The second LocalTU should be some kind of explicitly invalid value (the zero value is ambiguous/could be a valid TU offset for a TU that is placed at the start of the .debug_info section), such as 0xffffffff.

And to reproduce the debugging sessions, run the compilations with -c first, then run clang with -### to get the linker command line, add --threads=1 (easier to debug single threaded mode) and run that under a debugger, for me I ran (but probably want to do this yourself/not copy these command lines as they have local machine-specific paths that won’t be portable to another machine):
Type units:

$ cgdb -args ~/dev/llvm/build/default/bin/ld.lld "-pie" "--hash-style=gnu" "--eh-frame-hdr" "-m" "elf_x86_64" "-dynamic-linker" "/lib64/ld-linux-x86-64.so.2" "-o" "a.out" "/lib/x86_64-linux-gnu/Scrt1.o" "/lib/x86_64-linux-gnu/crti.o" "/usr/lib/gcc/x86_64-linux-gnu/13/crtbeginS.o" "-L/usr/local/google/home/blaikie/dev/llvm/build/default/bin/../lib/x86_64-unknown-linux-gnu" "-L/usr/local/google/home/blaikie/dev/llvm/build/default/lib/clang/18/lib/x86_64-unknown-linux-gnu" "-L/usr/lib/gcc/x86_64-linux-gnu/13" "-L/usr/lib/gcc/x86_64-linux-gnu/13/../../../../lib64" "-L/lib/x86_64-linux-gnu" "-L/lib/../lib64" "-L/usr/lib/x86_64-linux-gnu" "-L/usr/lib/../lib64" "-L/lib" "-L/usr/lib" "null.o" "a.o" "b.o" "-lstdc++" "-lm" "-lgcc_s" "-lgcc" "-lc" "-lgcc_s" "-lgcc" "/usr/lib/gcc/x86_64-linux-gnu/13/crtendS.o" "/lib/x86_64-linux-gnu/crtn.o" --threads=1

Inline functions:

$ cgdb -args ~/dev/llvm/build/default/bin/ld.lld "-pie" "--hash-style=gnu" "--eh-frame-hdr" "-m" "elf_x86_64" "-dynamic-linker" "/lib64/ld-linux-x86-64.so.2" "-o" "inl" "/lib/x86_64-linux-gnu/Scrt1.o" "/lib/x86_64-linux-gnu/crti.o" "/usr/lib/gcc/x86_64-linux-gnu/13/crtbeginS.o" "-L/usr/local/google/home/blaikie/dev/llvm/build/default/bin/../lib/x86_64-unknown-linux-gnu" "-L/usr/local/google/home/blaikie/dev/llvm/build/default/lib/clang/18/lib/x86_64-unknown-linux-gnu" "-L/usr/lib/gcc/x86_64-linux-gnu/13" "-L/usr/lib/gcc/x86_64-linux-gnu/13/../../../../lib64" "-L/lib/x86_64-linux-gnu" "-L/lib/../lib64" "-L/usr/lib/x86_64-linux-gnu" "-L/usr/lib/../lib64" "-L/lib" "-L/usr/lib" "inl2.o" inl.o "-lstdc++" "-lm" "-lgcc_s" "-lgcc" "-lc" "-lgcc_s" "-lgcc" "/usr/lib/gcc/x86_64-linux-gnu/13/crtendS.o" "/lib/x86_64-linux-gnu/crtn.o" --threads=1

David thanks for the post.

Yeah originally I was looking into void InputSection::relocateNonAlloc also.
So to add a bit more context is when section is COMDAT LLD creates Undefined for symbols in that comdat. I thought we had to do something special somewhere else, but the good news is that in that function it iterates over them also.

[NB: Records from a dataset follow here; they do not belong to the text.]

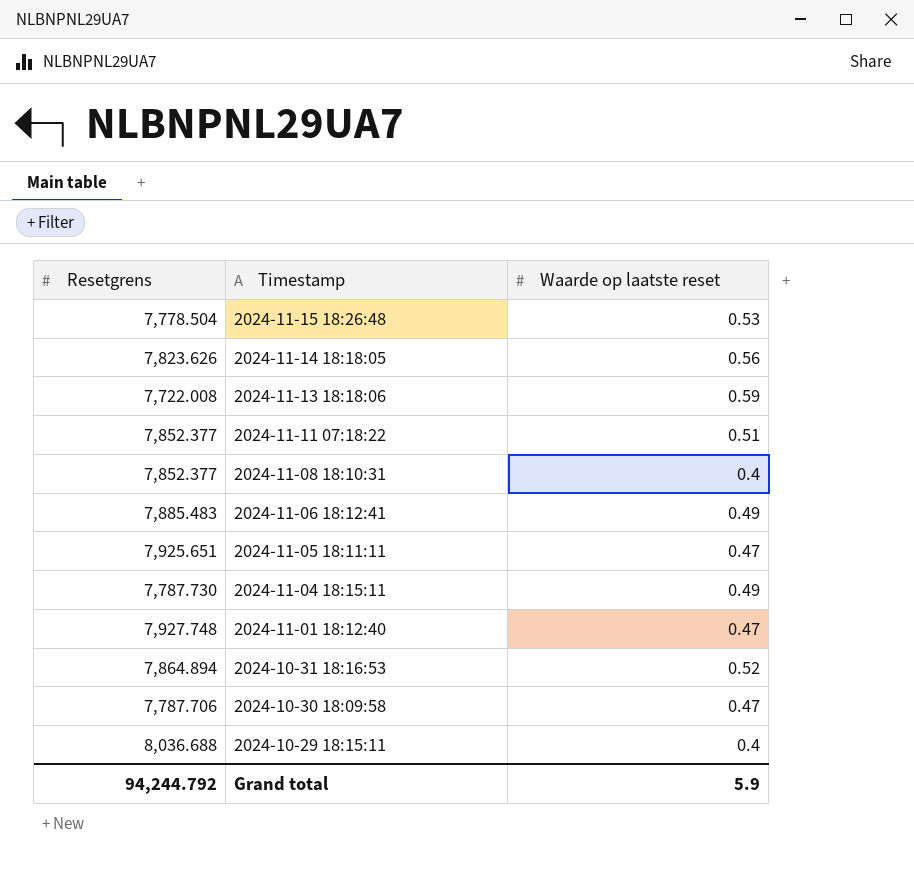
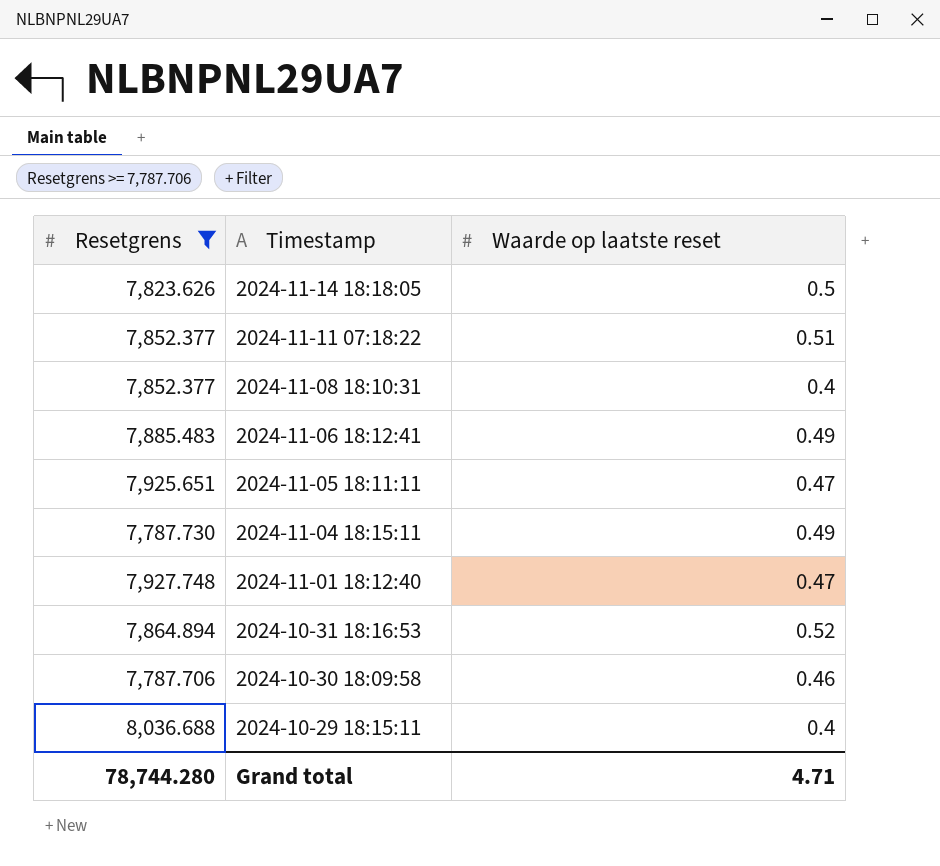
filter: none -> Resetgrens >= 7,787.706
2024-11-14 18:18:05 | Waarde op laatste reset: 0.56 -> 0.5
2024-10-30 18:09:58 | Waarde op laatste reset: 0.47 -> 0.46
Grand total | Resetgrens: 94,244.792 -> 78,744.280
Grand total | Waarde op laatste reset: 5.9 -> 4.71

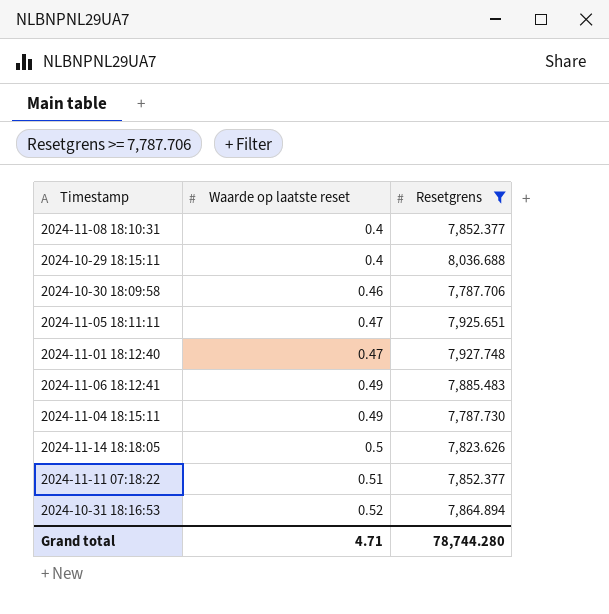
row order: Timestamp descending -> Waarde op laatste reset ascending
column Resetgrens | position: 1 -> 3

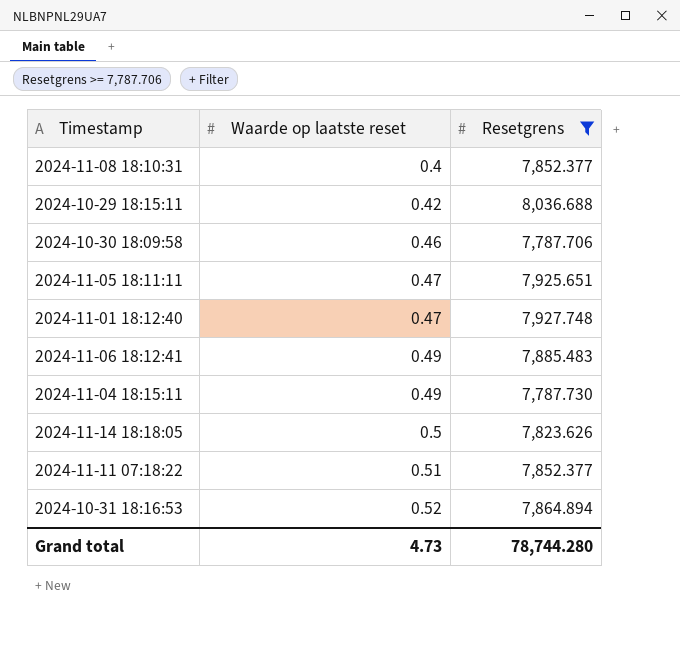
2024-10-29 18:15:11 | Waarde op laatste reset: 0.4 -> 0.42
Grand total | Waarde op laatste reset: 4.71 -> 4.73

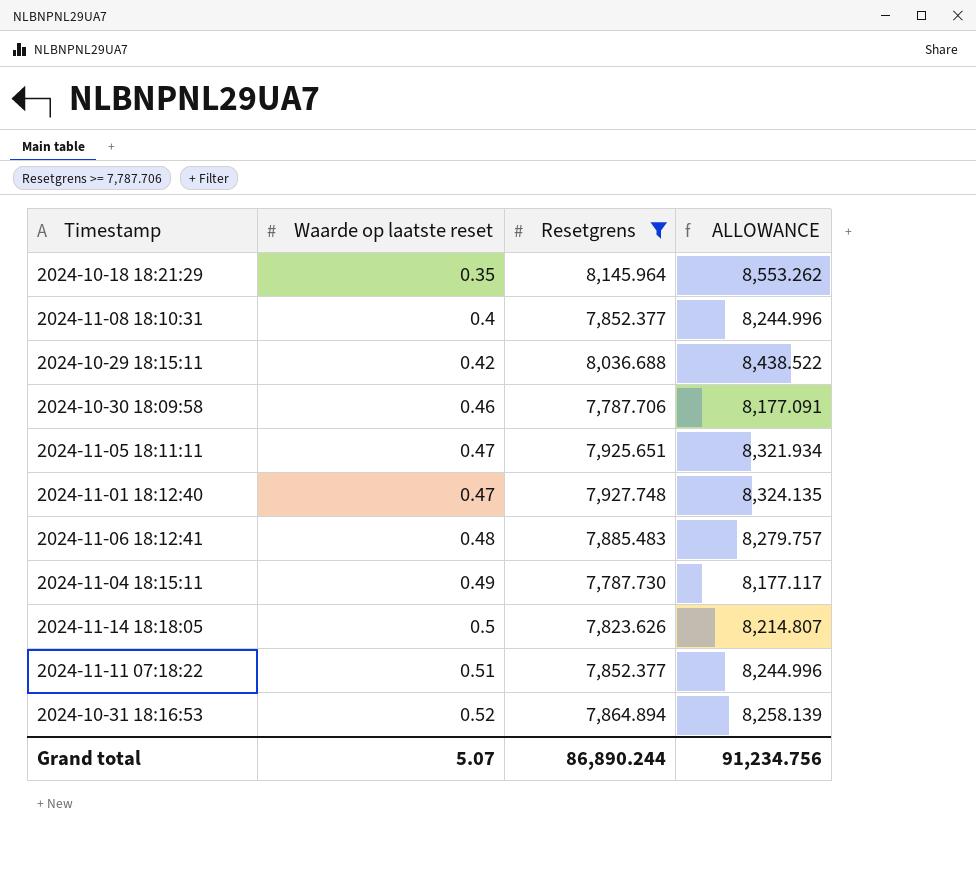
column ALLOWANCE | formula: none -> [Resetgrens] * 1.05
row 2024-10-18 18:21:29: none -> 0.35 | 8,145.964 | 8,553.262
2024-11-06 18:12:41 | Waarde op laatste reset: 0.49 -> 0.48
Grand total | Waarde op laatste reset: 4.73 -> 5.07
Grand total | Resetgrens: 78,744.280 -> 86,890.244

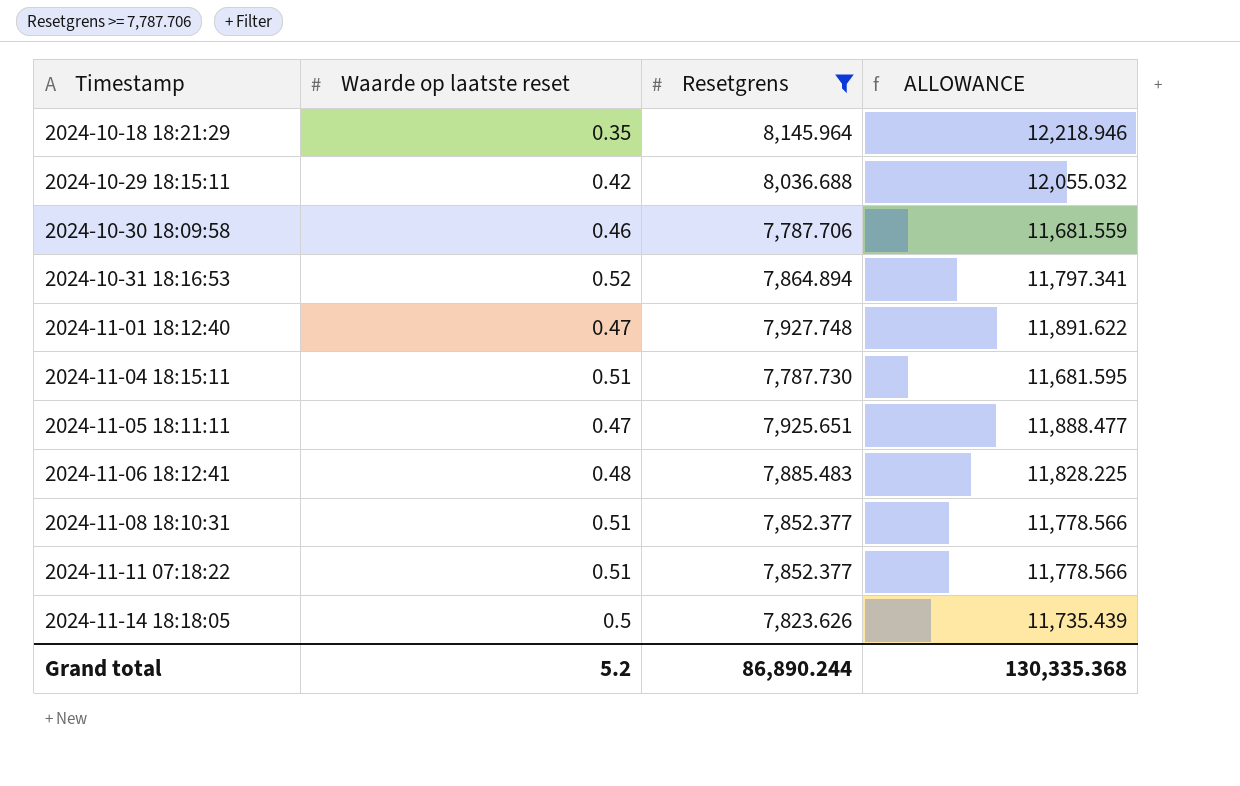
row order: Waarde op laatste reset ascending -> Timestamp ascending
column ALLOWANCE | formula: [Resetgrens] * 1.05 -> [Resetgrens] * 1.5
2024-11-04 18:15:11 | Waarde op laatste reset: 0.49 -> 0.51
2024-11-08 18:10:31 | Waarde op laatste reset: 0.4 -> 0.51
Grand total | Waarde op laatste reset: 5.07 -> 5.2
Grand total | ALLOWANCE: 91,234.756 -> 130,335.368

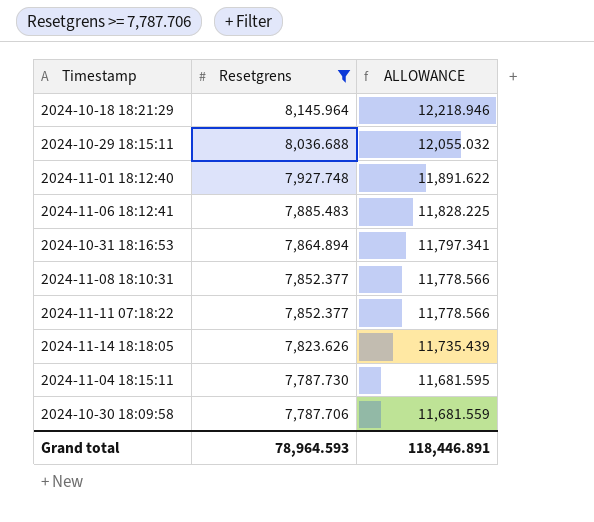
row order: Timestamp ascending -> Resetgrens descending
column Waarde op laatste reset | position: 2 -> none
row 2024-11-05 18:11:11: 0.47 | 7,925.651 | 11,888.477 -> none
Grand total | Resetgrens: 86,890.244 -> 78,964.593
Grand total | ALLOWANCE: 130,335.368 -> 118,446.891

Doing simple check seems to do the trick. There is implication that only undefined symbols in .debug_names are for type units. Do we need anything more precise?

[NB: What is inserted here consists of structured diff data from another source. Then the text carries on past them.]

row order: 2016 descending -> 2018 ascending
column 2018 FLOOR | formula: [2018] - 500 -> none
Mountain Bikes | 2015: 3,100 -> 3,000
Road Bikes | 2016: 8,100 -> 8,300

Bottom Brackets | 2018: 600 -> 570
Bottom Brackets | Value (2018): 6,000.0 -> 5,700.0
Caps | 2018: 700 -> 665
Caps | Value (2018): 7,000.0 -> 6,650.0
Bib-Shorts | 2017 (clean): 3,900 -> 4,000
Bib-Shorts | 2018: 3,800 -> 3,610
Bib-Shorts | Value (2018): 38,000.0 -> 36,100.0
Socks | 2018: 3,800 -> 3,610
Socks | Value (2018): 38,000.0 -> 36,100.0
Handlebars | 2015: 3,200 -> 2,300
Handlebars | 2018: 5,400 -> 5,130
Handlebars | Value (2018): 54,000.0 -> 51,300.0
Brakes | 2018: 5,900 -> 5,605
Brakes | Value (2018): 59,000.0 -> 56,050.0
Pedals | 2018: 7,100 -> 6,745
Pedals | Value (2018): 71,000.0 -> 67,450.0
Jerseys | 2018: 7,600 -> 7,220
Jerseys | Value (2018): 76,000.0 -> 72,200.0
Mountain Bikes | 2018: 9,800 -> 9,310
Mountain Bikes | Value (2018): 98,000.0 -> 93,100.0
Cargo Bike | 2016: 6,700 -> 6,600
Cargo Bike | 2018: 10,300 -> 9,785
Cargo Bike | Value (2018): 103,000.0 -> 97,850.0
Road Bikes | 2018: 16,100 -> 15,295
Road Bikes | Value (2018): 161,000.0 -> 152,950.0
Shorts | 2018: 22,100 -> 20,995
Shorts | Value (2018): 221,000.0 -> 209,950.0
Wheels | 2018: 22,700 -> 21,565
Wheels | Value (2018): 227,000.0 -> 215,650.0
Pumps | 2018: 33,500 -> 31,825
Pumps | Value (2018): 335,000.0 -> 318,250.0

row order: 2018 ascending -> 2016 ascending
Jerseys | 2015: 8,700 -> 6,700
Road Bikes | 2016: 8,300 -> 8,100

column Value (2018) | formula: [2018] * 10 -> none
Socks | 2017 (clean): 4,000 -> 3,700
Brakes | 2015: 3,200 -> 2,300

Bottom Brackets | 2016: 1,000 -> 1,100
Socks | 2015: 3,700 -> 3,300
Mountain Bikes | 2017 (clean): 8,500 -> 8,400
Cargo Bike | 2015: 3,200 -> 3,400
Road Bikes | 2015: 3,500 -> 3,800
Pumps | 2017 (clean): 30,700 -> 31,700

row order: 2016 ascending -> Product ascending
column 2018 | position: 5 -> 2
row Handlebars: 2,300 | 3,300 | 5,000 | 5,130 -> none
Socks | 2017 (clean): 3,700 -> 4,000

const bool isDebugNames = isDebug && name == ".debug_names";
In loop

auto *uds = dyn_cast<Undefined>(&sym);
if (isDebugNames && uds) {
        // 5 is for testing purposes only
        target.relocateNoSym(bufLoc, type, SignExtend64<bits>(5));
        continue;
}

I don’t think we need anything more precise - I’d be happy with any tombstoning in .debug_names to be -1/maxint.

But I don’t think we should be adding a special case for \.debug_names at the top level of this function - ideally we should be going down the tombstoning path and we should have a default value for deadRelocInNonalloc potentially? (or maybe a builtin down in/near the special case for .debug_loc and .debug_ranges - perhaps we can generalize those, not sure - if we can, it’d be good not to allow people to override this behavior, and start with it as -1 and keep it that way for .debug_names at least, even though we have legacy issues with other sections)

Sorry I probably wasn’t clear. It’s not at the top level of the function.
I put up [LLD] Tombstone LocalTU entry in .debug_names by ayermolo · Pull Request #70701 · llvm/llvm-project · GitHub

Kind of what I had in mind. It’s very similar to @cmtice patch.